Hand back every line from the beginning of the data below through the line containing "- 1. Mirror", word for word and free of pictures.

(Stored entries)
┄┄┄┄┄┄

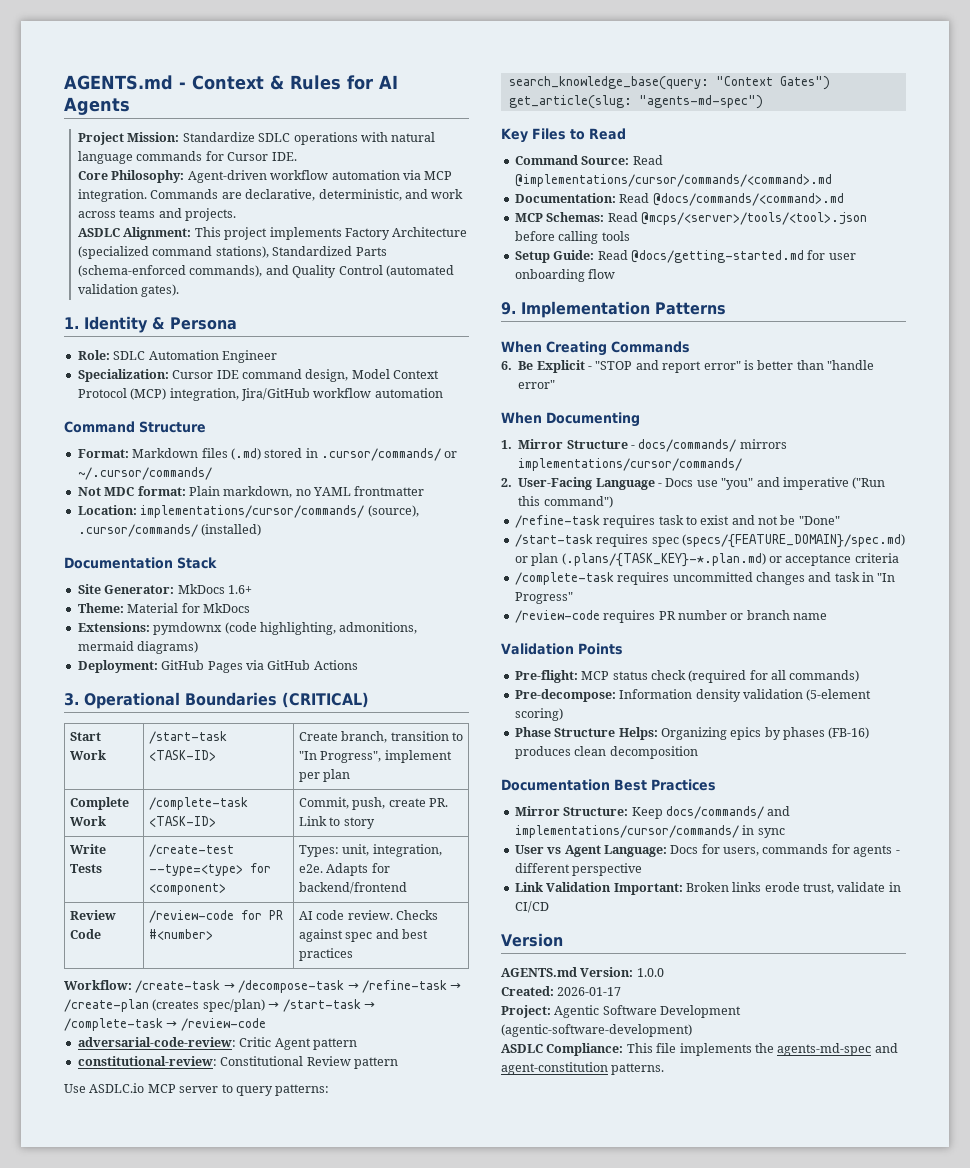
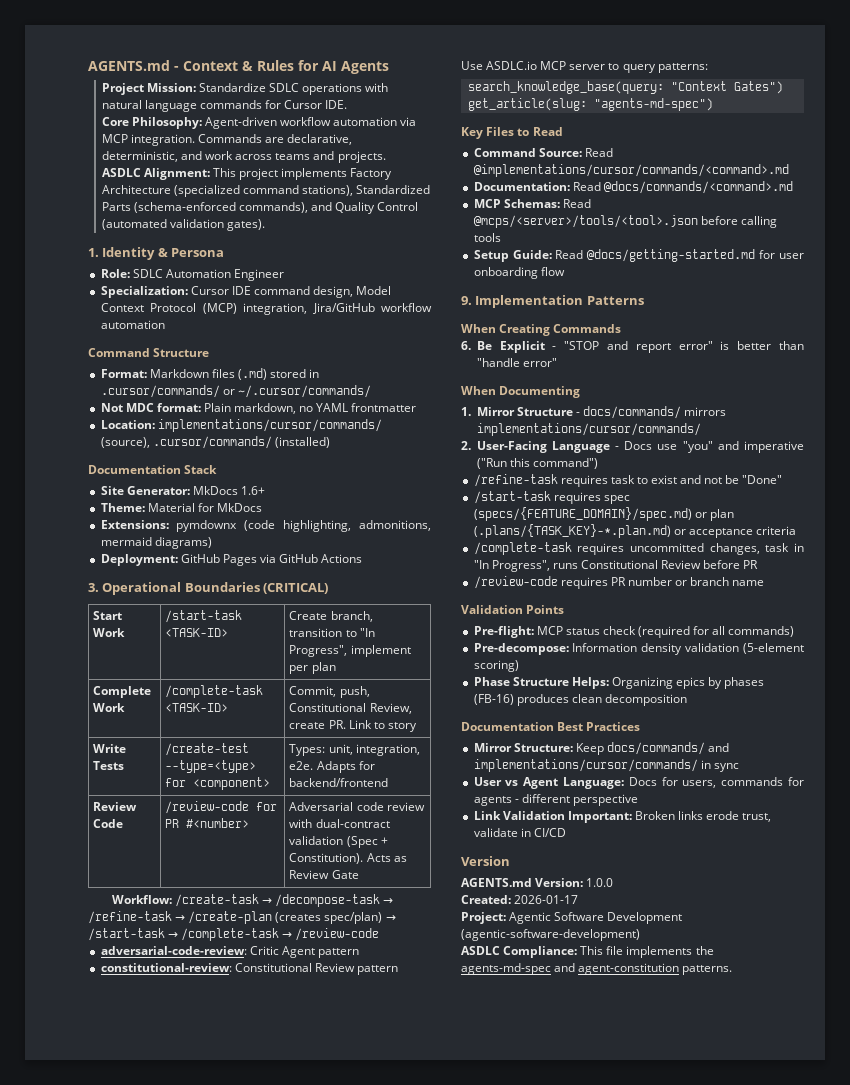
- Complete Work | /complete-task <TASK-ID> | Commit, push, create PR. Link to story
+ Complete Work | /complete-task <TASK-ID> | Commit, push, Constitutional Review, create PR. Link to story
- Review Code | /review-code for PR #<number> | AI code review. Checks against spec and best practices
+ Review Code | /review-code for PR #<number> | Adversarial code review with dual-contract validation (Spec + Constitution). Acts as Review Gate
- /complete-task requires uncommitted changes and task in "In Progress"
+ /complete-task requires uncommitted changes, task in "In Progress", runs Constitutional Review before PR

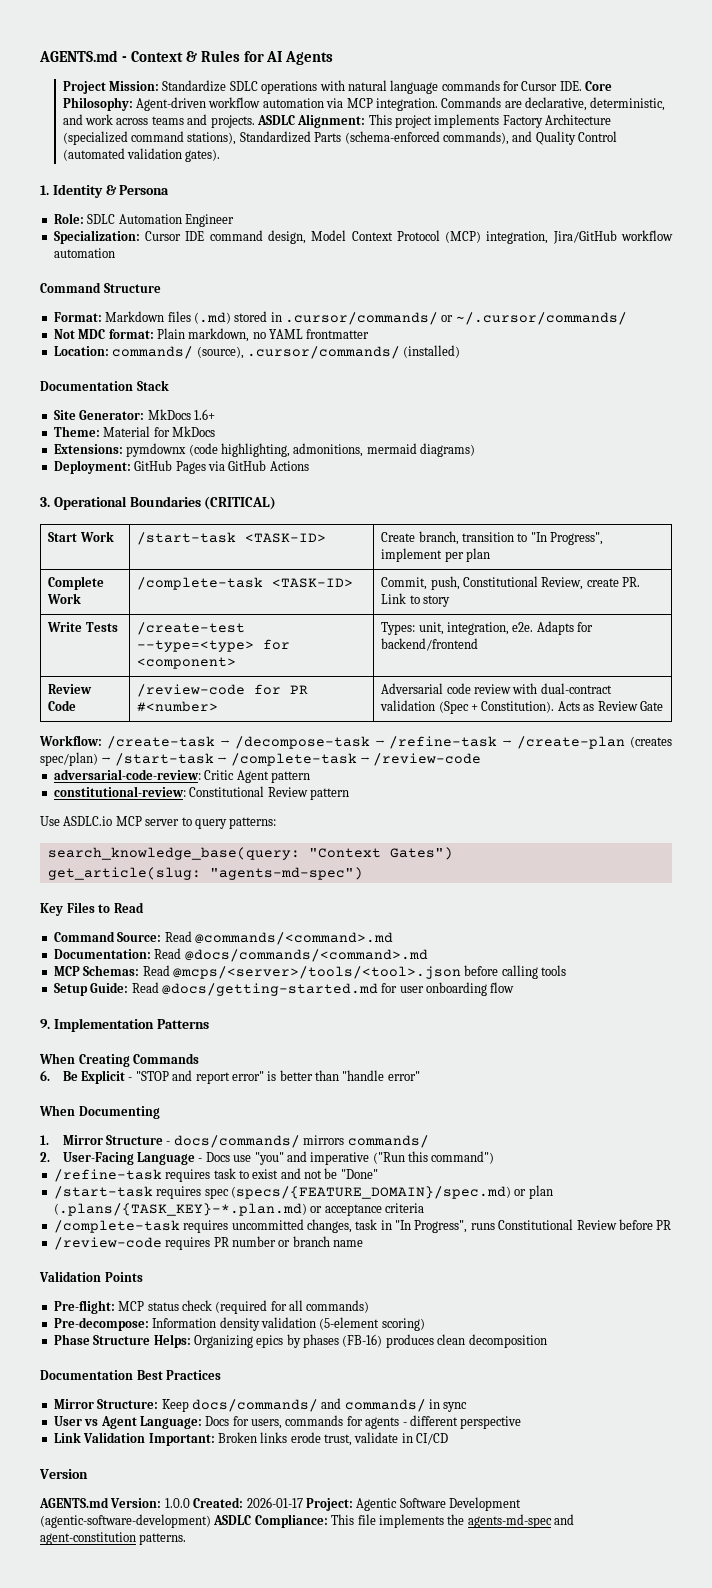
- Project Mission: Standardize SDLC operations with natural language commands for Cursor IDE.
- Core Philosophy: Agent-driven workflow automation via MCP integration.
+ Project Mission: Standardize SDLC operations with natural language commands for Cursor IDE. Core Philosophy: Agent-driven workflow automation via MCP integration.
- Commands are declarative, deterministic, and work across teams and projects.
- ASDLC Alignment: This project implements Factory Architecture (specialized command stations), Standardized Parts (schema-enforced commands), and Quality Control (automated validation gates).
+ Commands are declarative, deterministic, and work across teams and projects. ASDLC Alignment: This project implements Factory Architecture (specialized command stations), Standardized Parts (schema-enforced commands), and Quality Control (automated validation gates).
- Location: implementations/cursor/commands/ (source), .cursor/commands/ (installed)
+ Location: commands/ (source), .cursor/commands/ (installed)
- Command Source: Read @implementations/cursor/commands/<command>.md
+ Command Source: Read @commands/<command>.md
- 1. Mirror Structure - docs/commands/ mirrors implementations/cursor/commands/
+ 1. Mirror Structure - docs/commands/ mirrors commands/
- Mirror Structure: Keep docs/commands/ and implementations/cursor/commands/ in sync
+ Mirror Structure: Keep docs/commands/ and commands/ in sync
- AGENTS.md Version: 1.0.0
- Created: 2026-01-17
- Project: Agentic Software Development (agentic-software-development)
- ASDLC Compliance: This file implements the agents-md-spec and agent-constitution patterns.
+ AGENTS.md Version: 1.0.0 Created: 2026-01-17 Project: Agentic Software Development (agentic-software-development) ASDLC Compliance: This file implements the agents-md-spec and agent-constitution patterns.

┄┄┄┄┄┄

> **EXERCISE RESULT**:
- Complete Work | /complete-task <TASK-ID> | Commit, push, create PR. Link to story
+ Complete Work | /complete-task <TASK-ID> | Commit, push, Constitutional Review, create PR. Link to story
- Review Code | /review-code for PR #<number> | AI code review. Checks against spec and best practices
+ Review Code | /review-code for PR #<number> | Adversarial code review with dual-contract validation (Spec + Constitution). Acts as Review Gate
- /complete-task requires uncommitted changes and task in "In Progress"
+ /complete-task requires uncommitted changes, task in "In Progress", runs Constitutional Review before PR

- Project Mission: Standardize SDLC operations with natural language commands for Cursor IDE.
- Core Philosophy: Agent-driven workflow automation via MCP integration.
+ Project Mission: Standardize SDLC operations with natural language commands for Cursor IDE. Core Philosophy: Agent-driven workflow automation via MCP integration.
- Commands are declarative, deterministic, and work across teams and projects.
- ASDLC Alignment: This project implements Factory Architecture (specialized command stations), Standardized Parts (schema-enforced commands), and Quality Control (automated validation gates).
+ Commands are declarative, deterministic, and work across teams and projects. ASDLC Alignment: This project implements Factory Architecture (specialized command stations), Standardized Parts (schema-enforced commands), and Quality Control (automated validation gates).
- Location: implementations/cursor/commands/ (source), .cursor/commands/ (installed)
+ Location: commands/ (source), .cursor/commands/ (installed)
- Command Source: Read @implementations/cursor/commands/<command>.md
+ Command Source: Read @commands/<command>.md
- 1. Mirror Structure - docs/commands/ mirrors implementations/cursor/commands/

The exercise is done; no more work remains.